21 Kasım 2024, Perşembe Gazete Oksijen
22.03.2024 04:30

50 yaş, ikinci yarının başlangıcı 

Artık 50’li yaşların dayanılmaz hafifliğinden dem vursam da, bazen “Ah o eski günler” demek kaçınılmaz oluyor. Geçen hafta da, Komedi Kulüp’te Özge Fışkın’ın akustik müziğiyle uzun zaman sonra, 90’larda kendimizi tarif ettiğimiz rock’n roll yıllara gidiverdik

Mevzu yaş almak olduğunda artık 50’li yaşlar bir kırılma noktası gibi algılanıyor.

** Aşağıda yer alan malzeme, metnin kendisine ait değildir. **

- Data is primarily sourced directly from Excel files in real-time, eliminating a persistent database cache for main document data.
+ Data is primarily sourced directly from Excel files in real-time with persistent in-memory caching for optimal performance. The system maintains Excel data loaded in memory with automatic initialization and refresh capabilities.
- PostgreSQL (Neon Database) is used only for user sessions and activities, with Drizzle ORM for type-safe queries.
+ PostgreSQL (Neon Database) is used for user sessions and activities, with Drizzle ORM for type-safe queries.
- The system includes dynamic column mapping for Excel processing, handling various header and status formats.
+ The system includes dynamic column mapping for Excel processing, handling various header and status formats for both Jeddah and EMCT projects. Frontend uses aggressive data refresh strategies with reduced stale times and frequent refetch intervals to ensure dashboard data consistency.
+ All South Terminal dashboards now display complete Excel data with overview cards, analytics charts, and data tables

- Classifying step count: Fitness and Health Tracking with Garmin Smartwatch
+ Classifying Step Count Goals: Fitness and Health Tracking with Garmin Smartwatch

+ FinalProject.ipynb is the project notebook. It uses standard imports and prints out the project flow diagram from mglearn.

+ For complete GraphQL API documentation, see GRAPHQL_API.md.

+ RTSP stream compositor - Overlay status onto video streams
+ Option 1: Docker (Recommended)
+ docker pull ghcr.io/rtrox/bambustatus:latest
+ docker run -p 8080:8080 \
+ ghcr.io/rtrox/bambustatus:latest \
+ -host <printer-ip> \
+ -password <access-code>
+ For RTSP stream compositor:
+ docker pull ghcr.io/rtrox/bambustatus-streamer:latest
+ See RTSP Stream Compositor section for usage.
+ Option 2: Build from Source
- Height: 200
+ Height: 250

Malum, insan ömrü uzuyor, şairin “Yaş 35, yolun yarısı” dediği dönem geride kalıyor, 50 yaş ikinci yarının başlangıcı oluyor. 50. yaşını idrak edenleri tatlı bir telaş alıyor. Cümleler, “Ben sevdim bu 50 yaşı” diye başlıyor. Nasılsa, bir garip cesaret geliyor. O yaşa kadar alınan sorumluluklar, ‘doğruyu’ yapabilmek için verilen mücadele, katlanmak zorunda kalınan ne varsa, iş, eş, toplumsal roller, hepsinin cürmü azalıyor. “Ben üzerime düşeni yaptım” duygusu iç rahatlığına dönüşüyor. Eksikler, hatalar olduysa da, zaman üzerini örtüyor.